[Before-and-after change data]
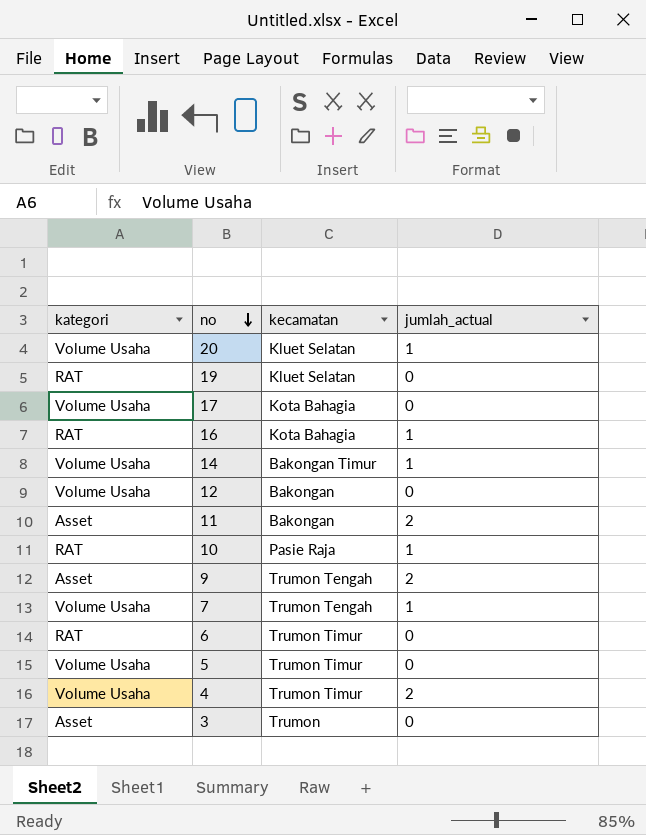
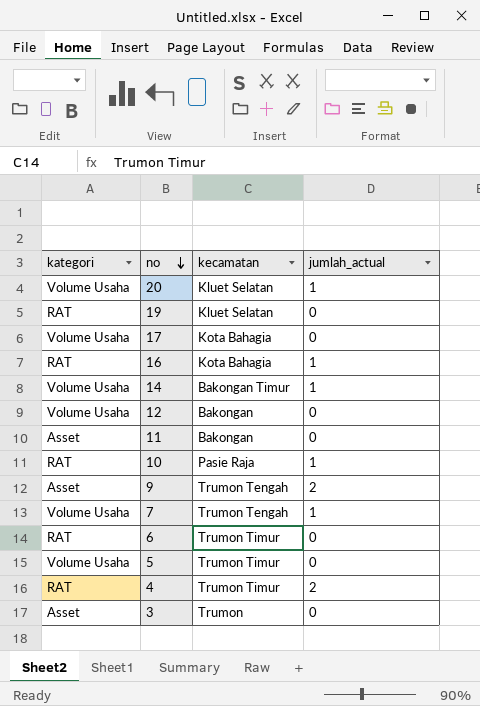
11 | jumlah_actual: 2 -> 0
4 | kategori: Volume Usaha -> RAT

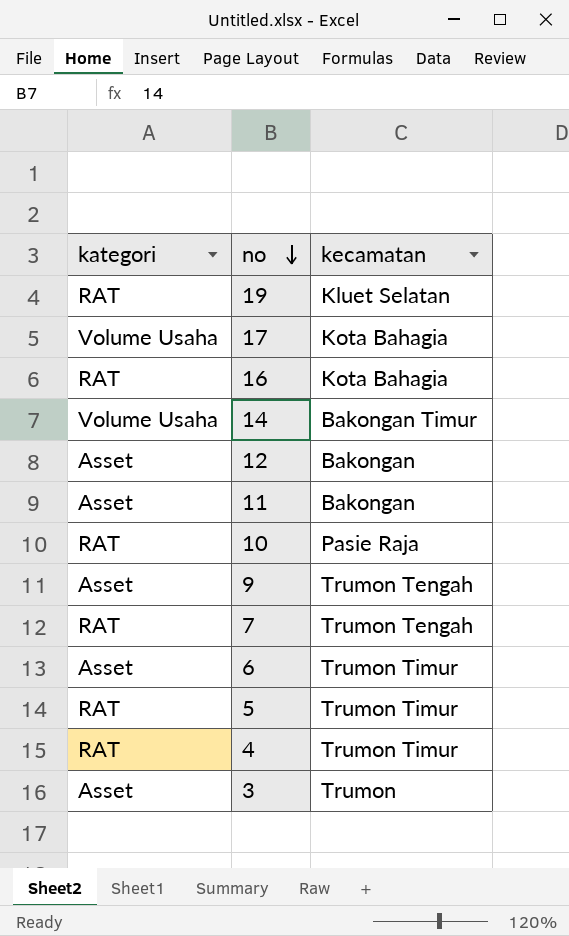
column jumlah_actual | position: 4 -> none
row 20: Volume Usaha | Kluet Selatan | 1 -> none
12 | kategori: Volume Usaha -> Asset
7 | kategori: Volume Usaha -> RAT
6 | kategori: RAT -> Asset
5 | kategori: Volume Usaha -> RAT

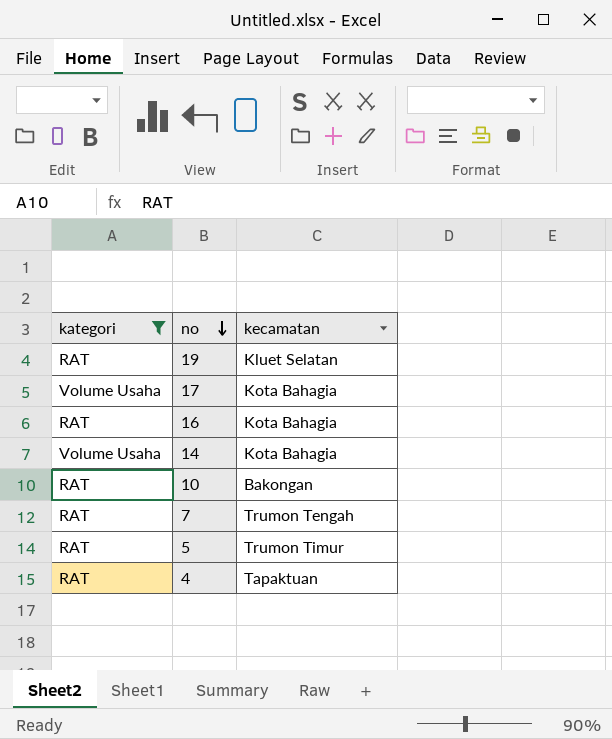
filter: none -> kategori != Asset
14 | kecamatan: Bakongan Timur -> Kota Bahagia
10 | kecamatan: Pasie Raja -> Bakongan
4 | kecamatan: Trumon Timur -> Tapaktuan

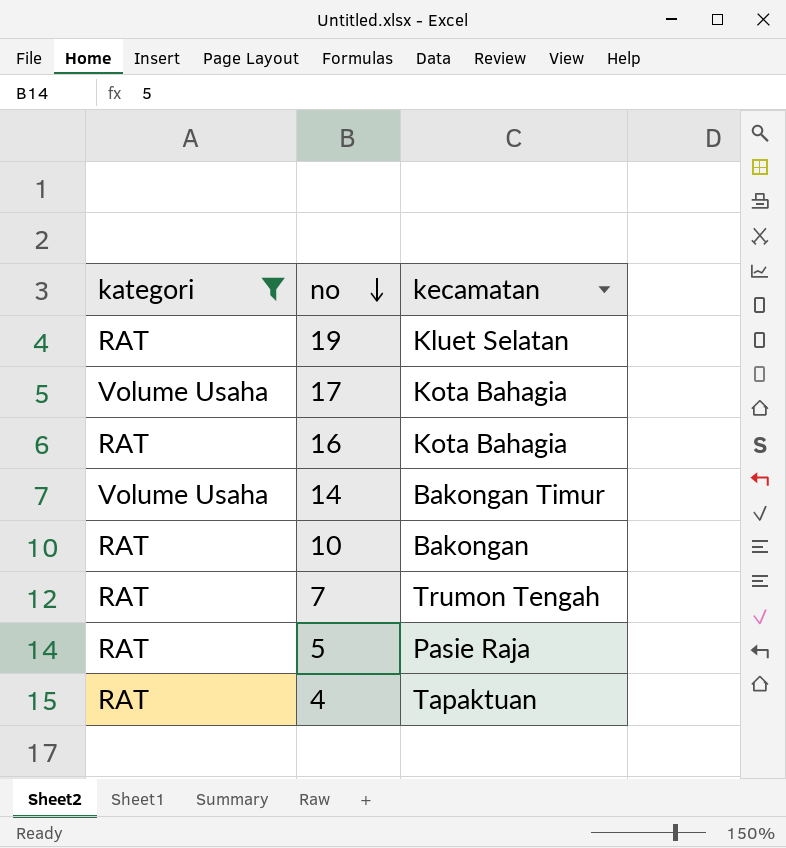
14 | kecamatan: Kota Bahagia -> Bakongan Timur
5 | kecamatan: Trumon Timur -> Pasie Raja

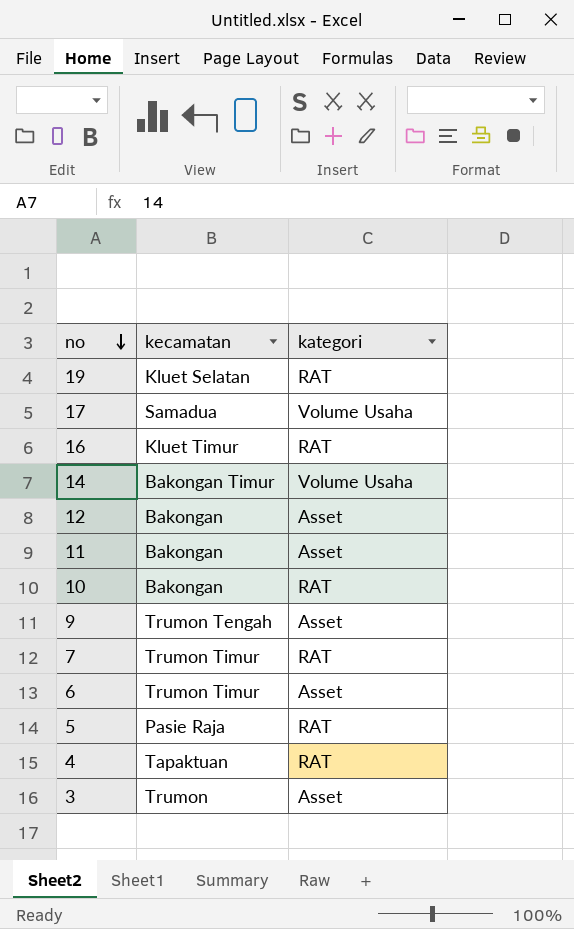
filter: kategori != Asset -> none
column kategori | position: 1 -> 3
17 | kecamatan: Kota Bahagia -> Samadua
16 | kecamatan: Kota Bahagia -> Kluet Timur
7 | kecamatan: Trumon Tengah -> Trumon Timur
...
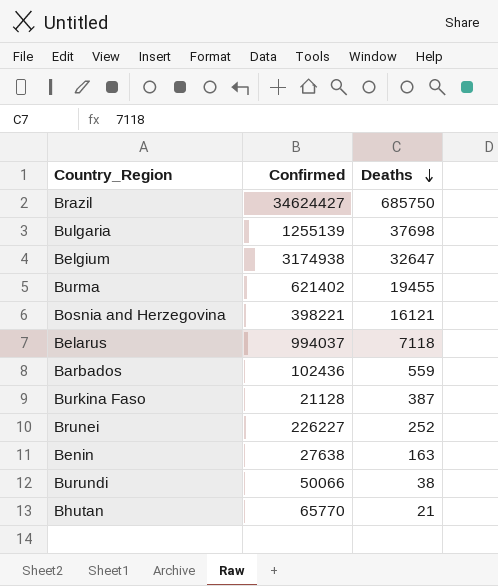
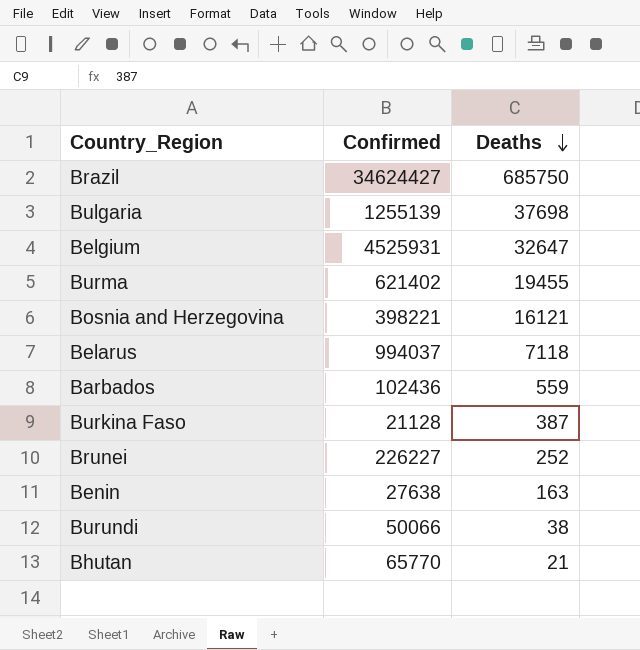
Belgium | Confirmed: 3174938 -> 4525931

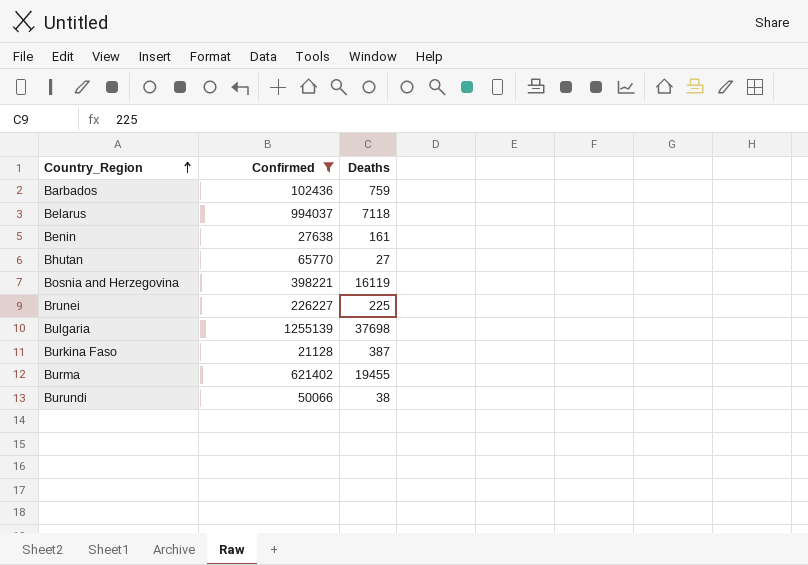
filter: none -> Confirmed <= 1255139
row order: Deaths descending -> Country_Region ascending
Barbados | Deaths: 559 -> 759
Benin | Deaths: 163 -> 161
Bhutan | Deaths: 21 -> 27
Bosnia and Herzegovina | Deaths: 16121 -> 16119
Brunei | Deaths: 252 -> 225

_ABOUT THIS TASK:_ Where the data above reaches the line holding "17 | kecamatan: Kota Bahagia -> Samadua", begin printing, and stop after the line holding "7 | kecamatan: Trumon Tengah -> Trumon Timur". Each line must be reproduced exactly, with nothing else added.

_TASK OUTPUT:_
17 | kecamatan: Kota Bahagia -> Samadua
16 | kecamatan: Kota Bahagia -> Kluet Timur
7 | kecamatan: Trumon Tengah -> Trumon Timur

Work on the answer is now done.